Bueno también puedo confesar que la necesidad a veces me ha hecho dar estas clases, que me terminaron gustando y a la larga me perfeccionan en todos los géneros que mis estudiantes me piden. Tengo estudiantes como Doña Dora, una mujer mayor sin conocimientos musicales, quien no teniendo habilidades para este arte, terminó siendo mi estrella revelación en uno de los conciertos de música clásica navideña del Barrio San Antonio de Cali. Doña Dora, quien toma la armónica como una diversión y es una ama de casa dedicada, llegó a mi clase en la Biblioteca La María, de Cali y me dijo que sin conocimiento ella quería tocar, demostrando que no se necesita ser un docto en la materia para poder tocar bien.
Aquel concierto, se hizo con doce armonicistas de todas las edades, dicípulos míos, y cada instrumento cumplía la misma tarea de los instrumentos de una orquesta de música clásica. Previo a esto, yo tuve una banda llamada “Cali Armónicas Little Band”, con la que a punta de armónicas, hicimos unas interpretaciones complicadas de jazz y blues, en el Teatro Salamandra de Cali, “en suelo sagrado” como diría Diego Pombo, propietario del predio, quien tuvo en el mismo sitio tocando a su amigo David Guilmour, de Pink Floyd.
Mi técnica para enseñar es muy simplista, y en la primera clase mis estudiantes ya pueden sacar su primera canción. Eso fue lo que pasó con doña Dora quien perseveró y se convirtió en parte fundamental de algunos conciertos.
Yo, entre unos pocos músicos en el mundo, le estoy rescatando la respetabilidad a un instrumento que tiene escalas musicales, notas normales, octavas y todo lo que puede dar cualquier aparato musical. También es un instrumento solista del que se pueden sacar, sin acompañamiento de otros instrumentos, notas complejas.
Como parte de mi vida, puedo decir que soy simplista y complicado al mismo tiempo, y que a pesar de que toco la armónica como un divertimento, también para mí no deja de ser un reto profesional diario al lograr interpretar extensas sinfonías con unas técnicas polifónicas, que hacen de cada canción una orquestación completa. El desarrollo de estas técnicas me ha hecho un referente importante en el mundo de la armónica.

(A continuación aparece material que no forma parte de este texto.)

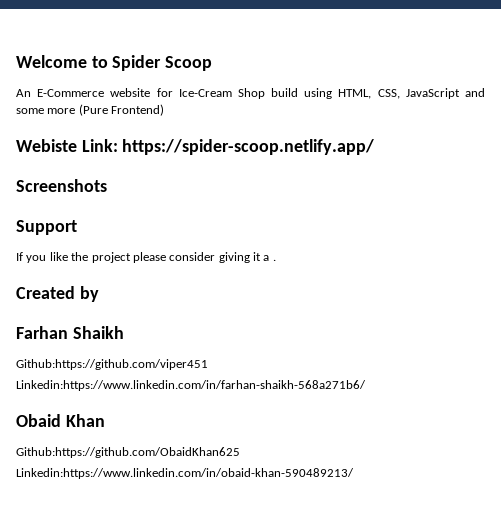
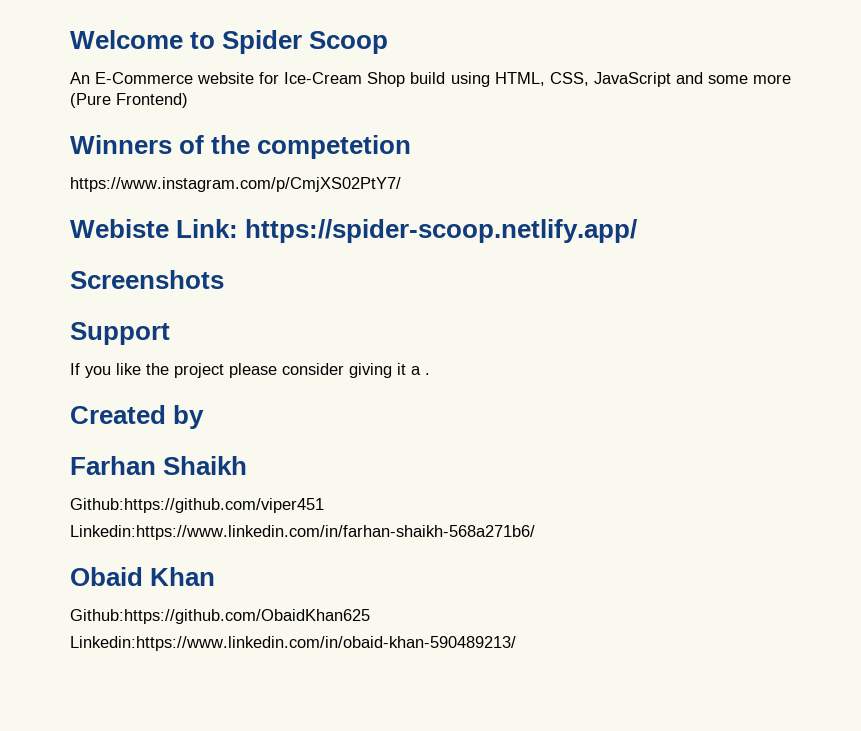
+ Winners of the competetion
+ https://www.instagram.com/p/CmjXS02PtY7/

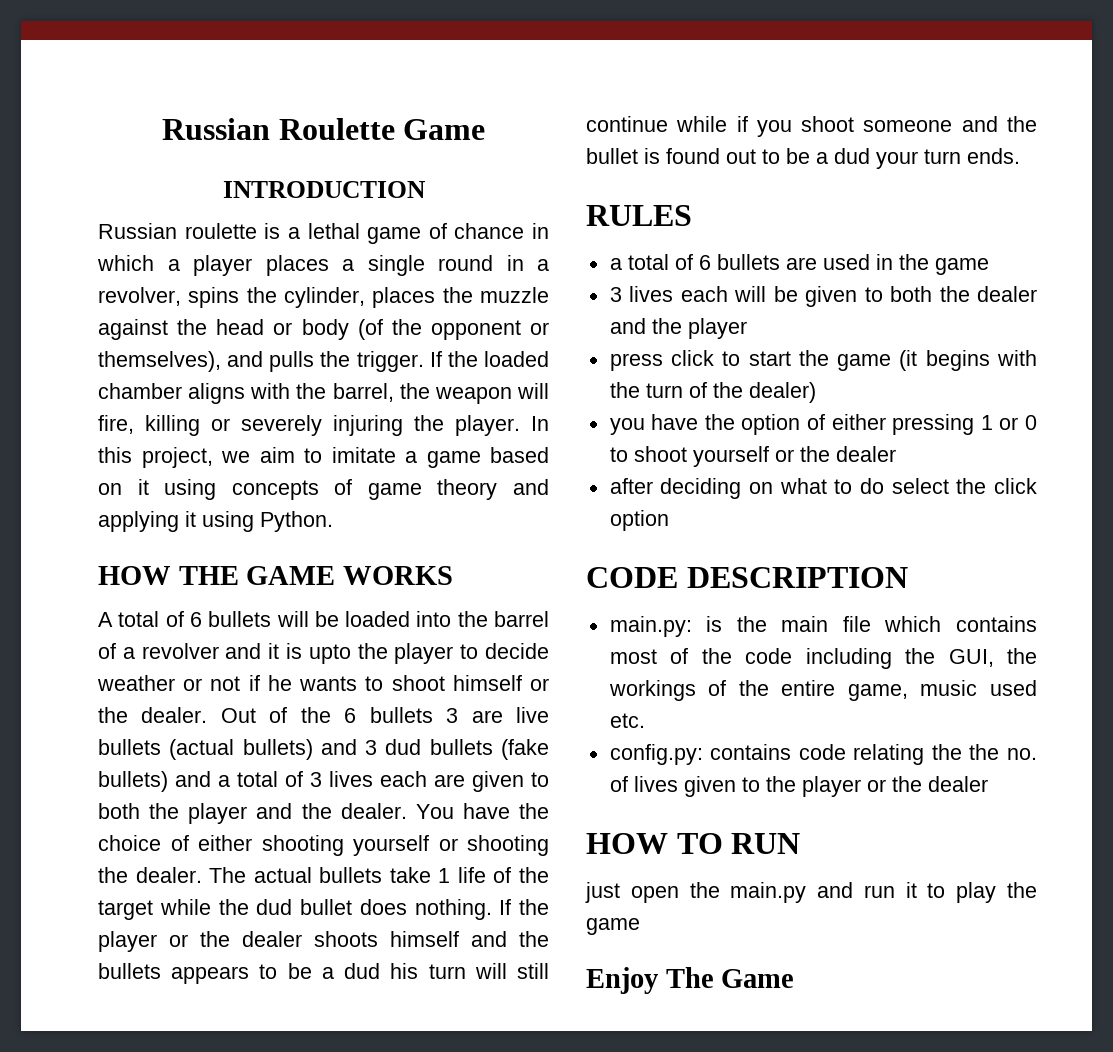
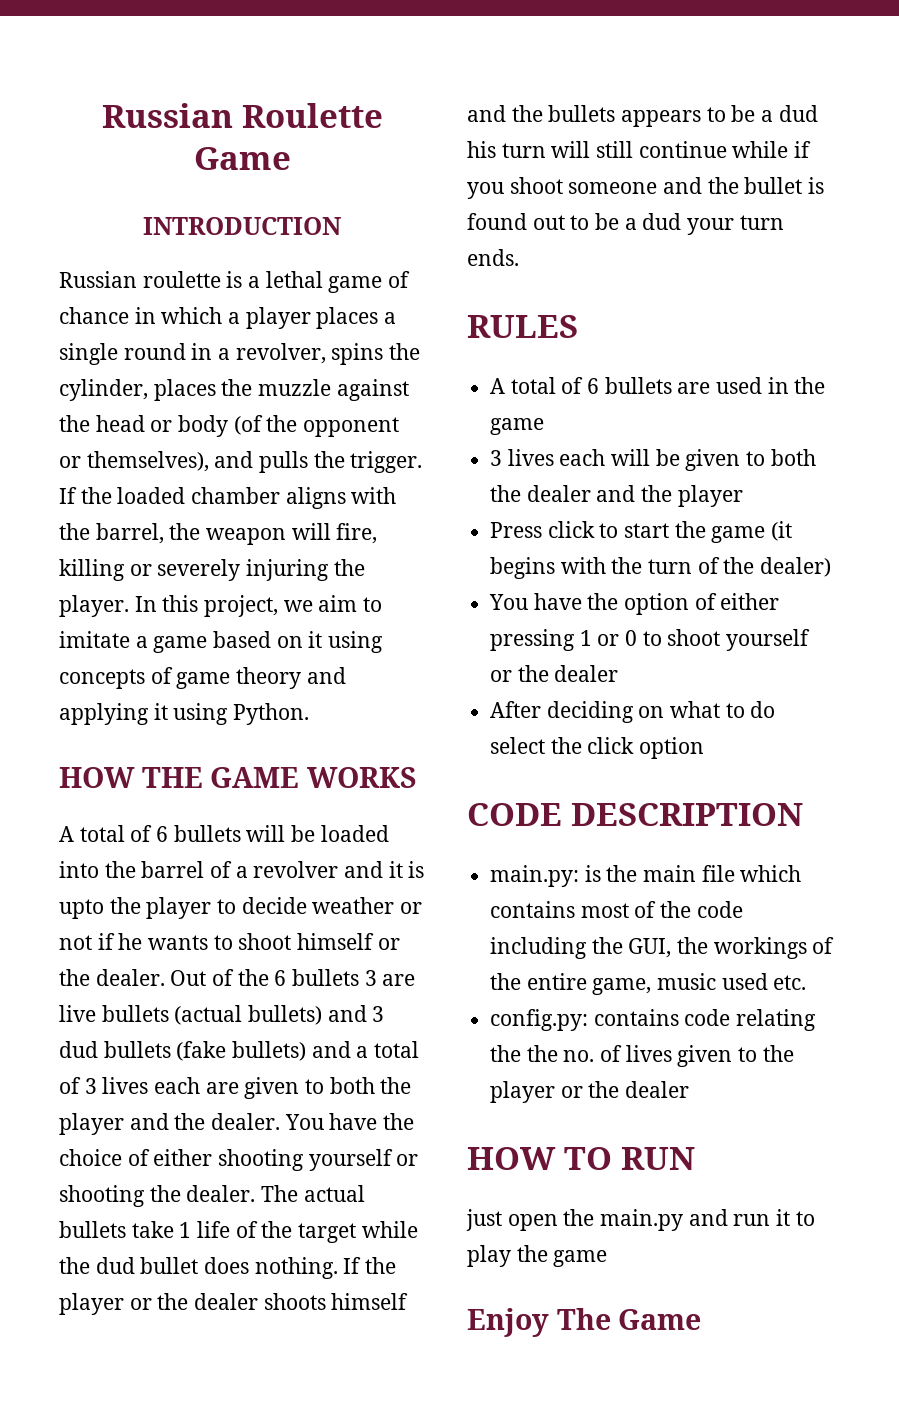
- a total of 6 bullets are used in the game
+ A total of 6 bullets are used in the game
- press click to start the game (it begins with the turn of the dealer)
+ Press click to start the game (it begins with the turn of the dealer)
- you have the option of either pressing 1 or 0 to shoot yourself or the dealer
+ You have the option of either pressing 1 or 0 to shoot yourself or the dealer
- after deciding on what to do select the click option
+ After deciding on what to do select the click option

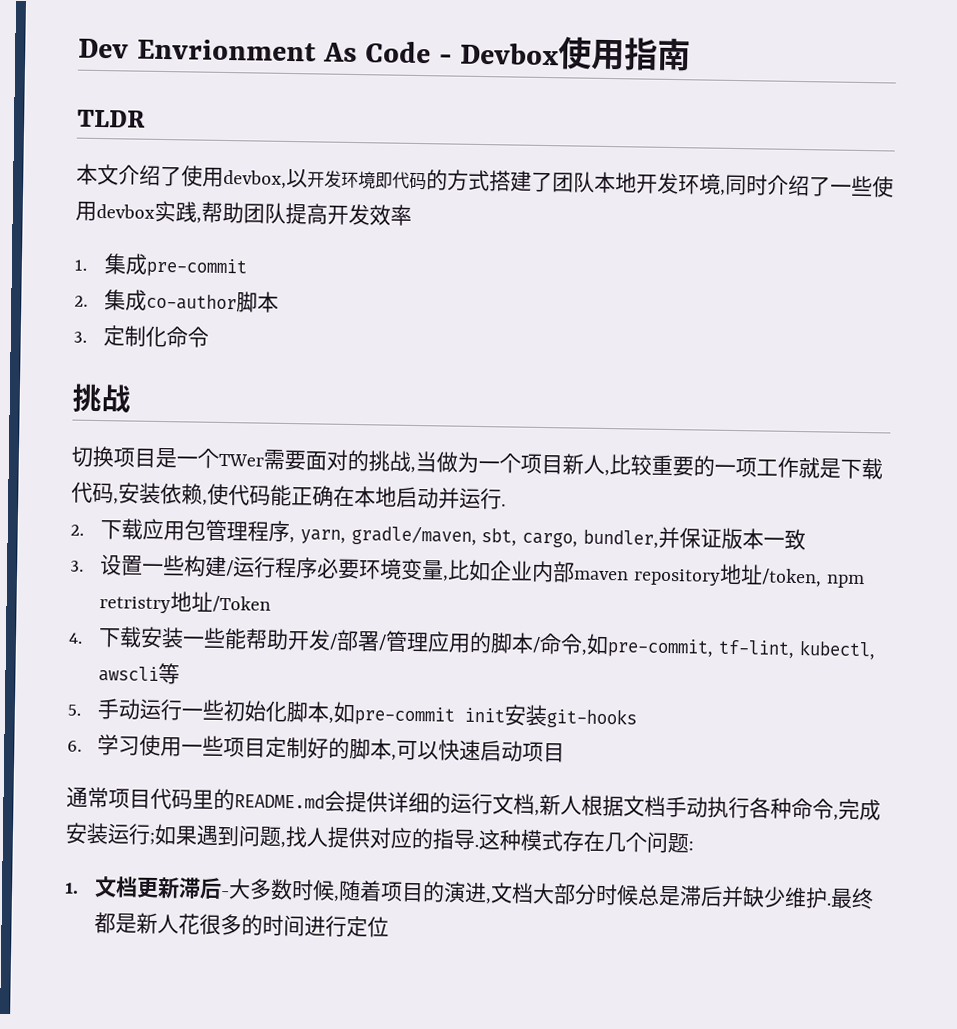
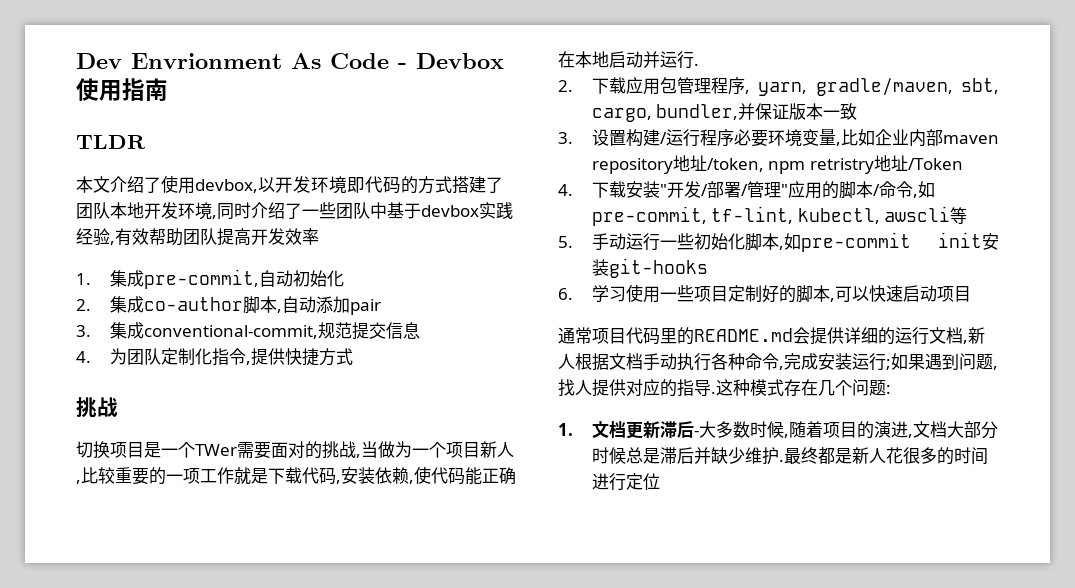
- 本文介绍了使用devbox,以开发环境即代码的方式搭建了团队本地开发环境,同时介绍了一些使用devbox实践,帮助团队提高开发效率
+ 本文介绍了使用devbox,以开发环境即代码的方式搭建了团队本地开发环境,同时介绍了一些团队中基于devbox实践经验,有效帮助团队提高开发效率
- 1.集成pre-commit
+ 1.集成pre-commit,自动初始化
- 2.集成co-author脚本
- 3.定制化命令
+ 2.集成co-author脚本,自动添加pair
+ 3.集成conventional-commit,规范提交信息
+ 4.为团队定制化指令,提供快捷方式
- 3.设置一些构建/运行程序必要环境变量,比如企业内部maven repository地址/token, npm retristry地址/Token
+ 3.设置构建/运行程序必要环境变量,比如企业内部maven repository地址/token, npm retristry地址/Token
- 4.下载安装一些能帮助开发/部署/管理应用的脚本/命令,如pre-commit, tf-lint, kubectl, awscli等
+ 4.下载安装"开发/部署/管理"应用的脚本/命令,如pre-commit, tf-lint, kubectl, awscli等

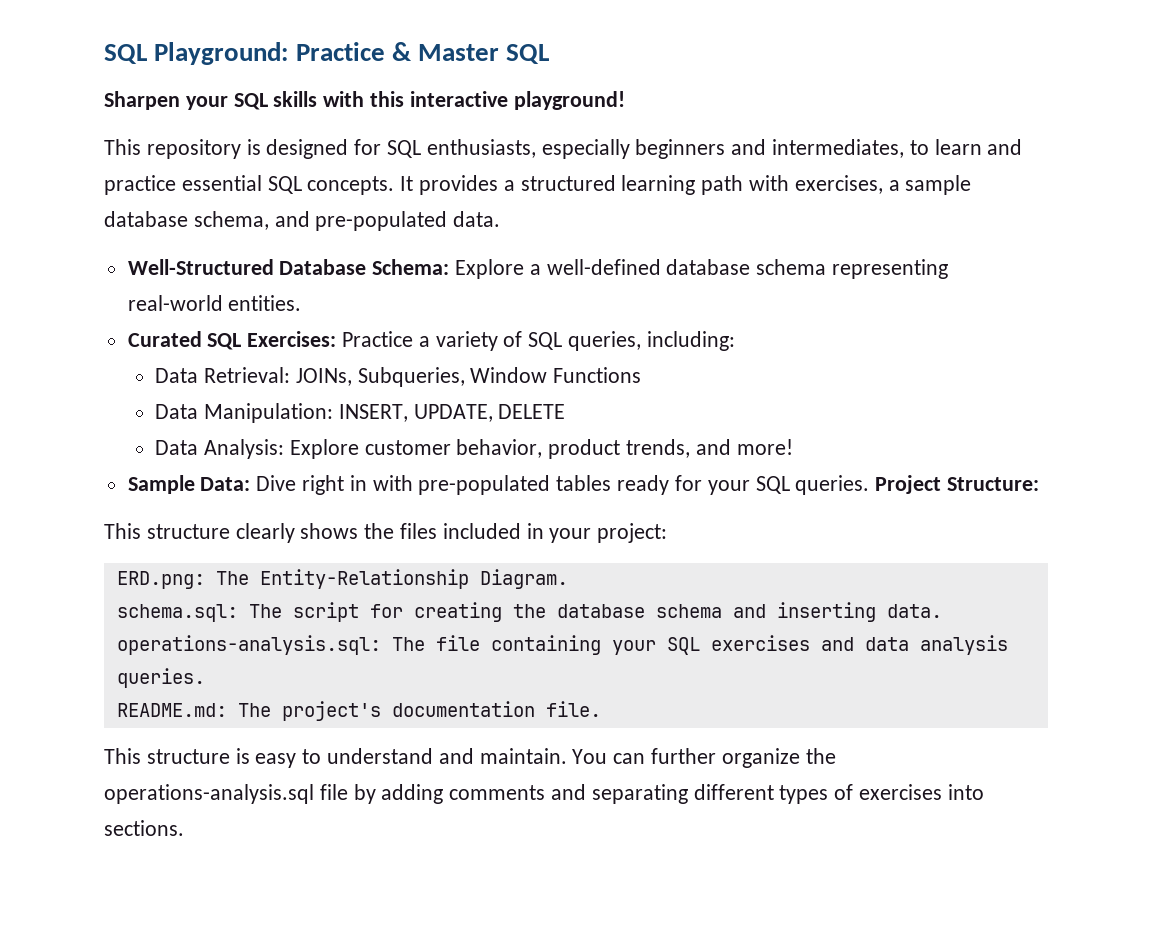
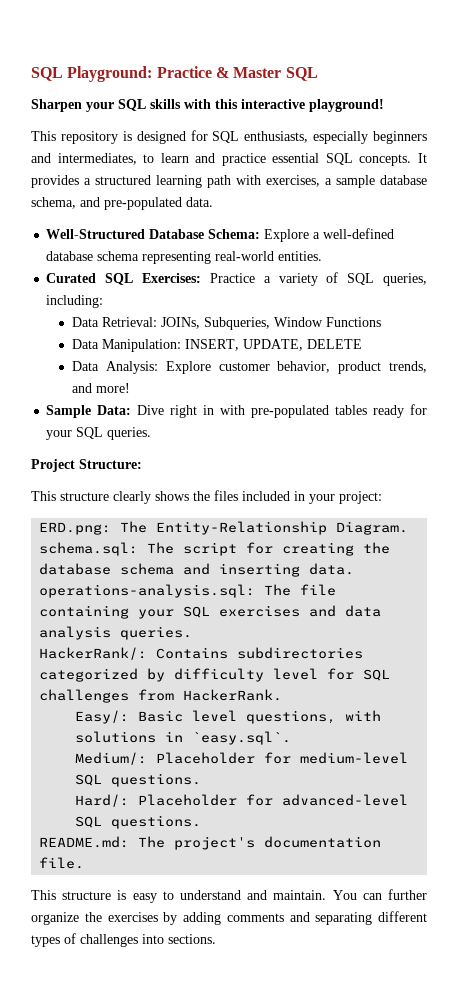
- Sample Data: Dive right in with pre-populated tables ready for your SQL queries. Project Structure:
+ Sample Data: Dive right in with pre-populated tables ready for your SQL queries.
+ Project Structure:
+ HackerRank/: Contains subdirectories categorized by difficulty level for SQL challenges from HackerRank.
+ Easy/: Basic level questions, with solutions in `easy.sql`.
+ Medium/: Placeholder for medium-level SQL questions.
+ Hard/: Placeholder for advanced-level SQL questions.
- You can further organize the operations-analysis.sql file by adding comments and separating different types of exercises into sections.
+ You can further organize the exercises by adding comments and separating different types of challenges into sections.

Toco con la técnica de Larry Adler, inspirador de mi padre, Nelson Coello Sinisterra, en su manera de interpretar la música clásica. Pero también tengo dos inspiradores fuertes del Blues: Sonny Boy Williamson y Big Mama Thorton. Admiro mucho a Sandra Vázquez de Argentina, mujer joven que a mi criterio es la mejor interprete femenina de armónica del mundo.
Sí, como ustedes lo escucharon, la música clásica se puede interpretar con este “juguetito” para algunos, y que para mí es un elemento que me ha dado dinero profesionalmente. Tengo montada desde, una de las pocas versiones de “La Danza Ritual del Fuego”, de Manuel de Falla hasta Rhapsody in Blue de George Gershwin. Pero también toco géneros populares, y hasta vallenatos colombianos.
Todos los días juego con el instrumento, a veces sin tocar nada especial. Sin embargo con el juego, descubro trucos nuevos, y nuevas formas de poder impresionar a mis oyentes y hasta a mí mismo. El asunto consiste en atreverse, imitar sonidos y ser valiente en el momento de querer presentarse con cosas nuevas.
Hace poco hice un concierto como artista de La Feria del Libro del Pacífico en Cali, junto al guitarrista clásico Oscar García. El concierto era España Sensible y tuvo una hora de música clásica española y algunas piezas flamencas que transformamos en jazz. Yo explicaba que la música española no se hizo para la armónica, ni la armónica se hizo para la música española, no obstante, la invasión entre si de cada uno de estos ámbitos dio como resultado una belleza extraordinaria, al punto de que una de las señoras que se me acercaron después del concierto, me dijo que había llorado con Recuerdos de la Alahambra de Tarrega.
Ustedes mis amigos y amigas también pueden aprender a tocar armónica divirtiéndose a través de este encuentro conmigo en la web.